**WORK INSTRUCTIONS:** From the records below, report the number of lines that contain "iphone", and add nothing.

**TASK INPUTS:**
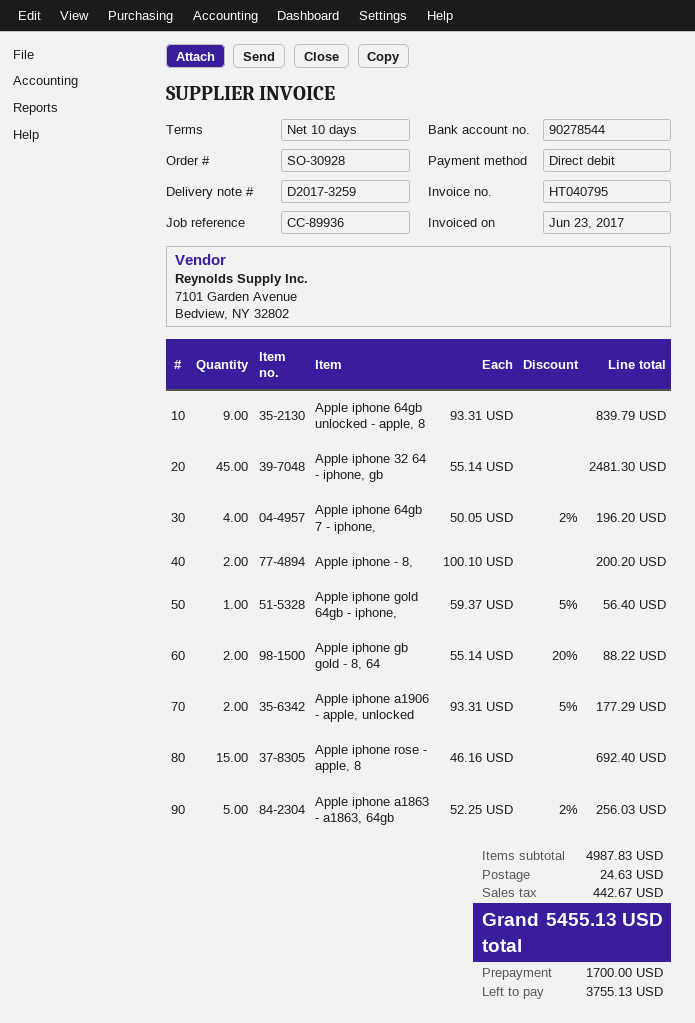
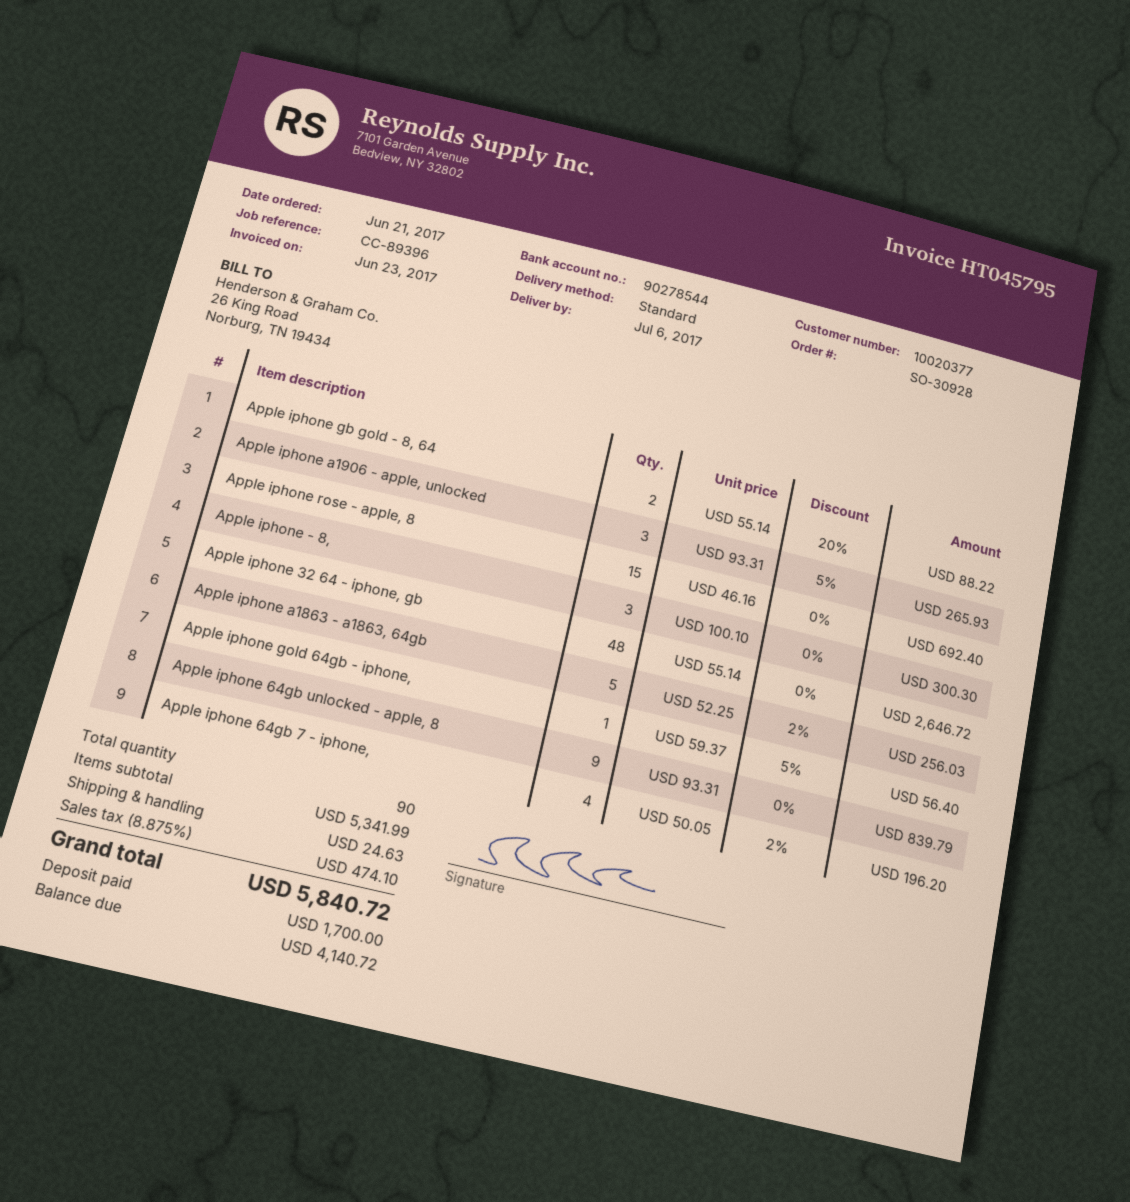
invoice number: HT040795 -> HT045795
reference: CC-89936 -> CC-89396
Apple iphone 32 64 - iphone, gb: 45 x 55.14 = 2481.30 -> 48 x 55.14 = 2646.72
Apple iphone - 8,: 2 x 100.10 = 200.20 -> 3 x 100.10 = 300.30
Apple iphone a1906 - apple, unlocked: 2 x 93.31 - 5% = 177.29 -> 3 x 93.31 - 5% = 265.93
subtotal: 4987.83 -> 5341.99
tax: 442.67 -> 474.10
total: 5455.13 -> 5840.72
balance: 3755.13 -> 4140.72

**EXERCISE OUTPUT:** 3